## Work instruction:
Repeat the data word for word, excluding every picture.

## Input material:
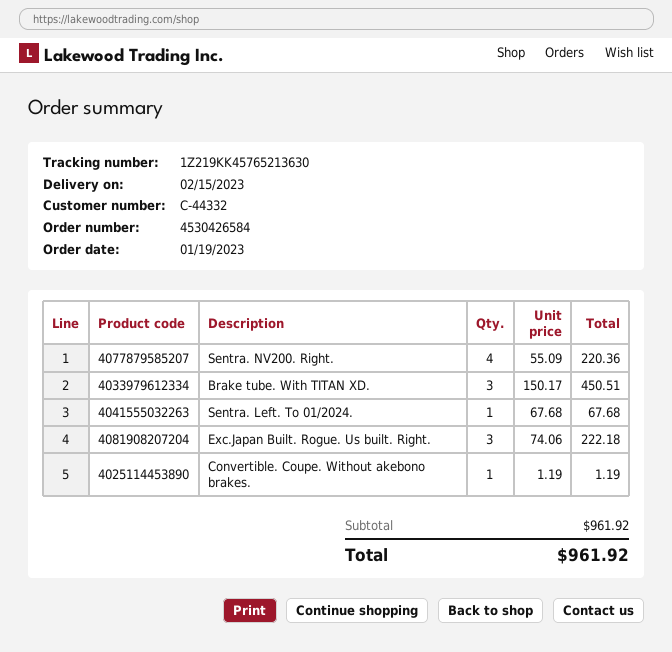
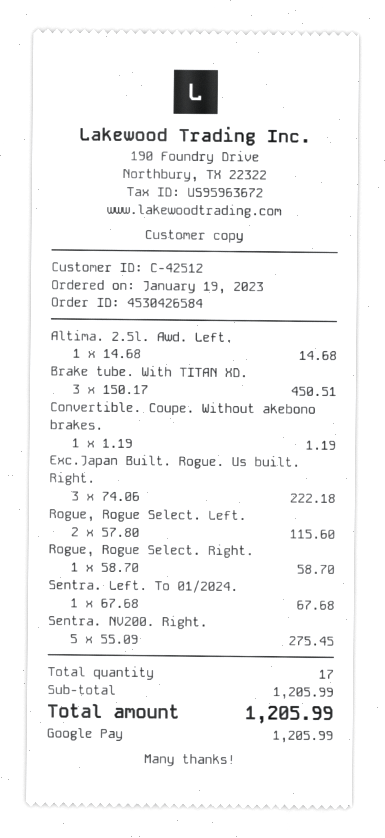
customer number: C-44332 -> C-42512
Sentra. NV200. Right.: 4 x 55.09 = 220.36 -> 5 x 55.09 = 275.45
Altima. 2.5l. Awd. Left.: none -> 1 x 14.68 = 14.68
Rogue, Rogue Select. Left.: none -> 2 x 57.80 = 115.60
Rogue, Rogue Select. Right.: none -> 1 x 58.70 = 58.70
subtotal: 961.92 -> 1205.99
total: 961.92 -> 1205.99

## Task result:
customer number: C-44332 -> C-42512
Sentra. NV200. Right.: 4 x 55.09 = 220.36 -> 5 x 55.09 = 275.45
Altima. 2.5l. Awd. Left.: none -> 1 x 14.68 = 14.68
Rogue, Rogue Select. Left.: none -> 2 x 57.80 = 115.60
Rogue, Rogue Select. Right.: none -> 1 x 58.70 = 58.70
subtotal: 961.92 -> 1205.99
total: 961.92 -> 1205.99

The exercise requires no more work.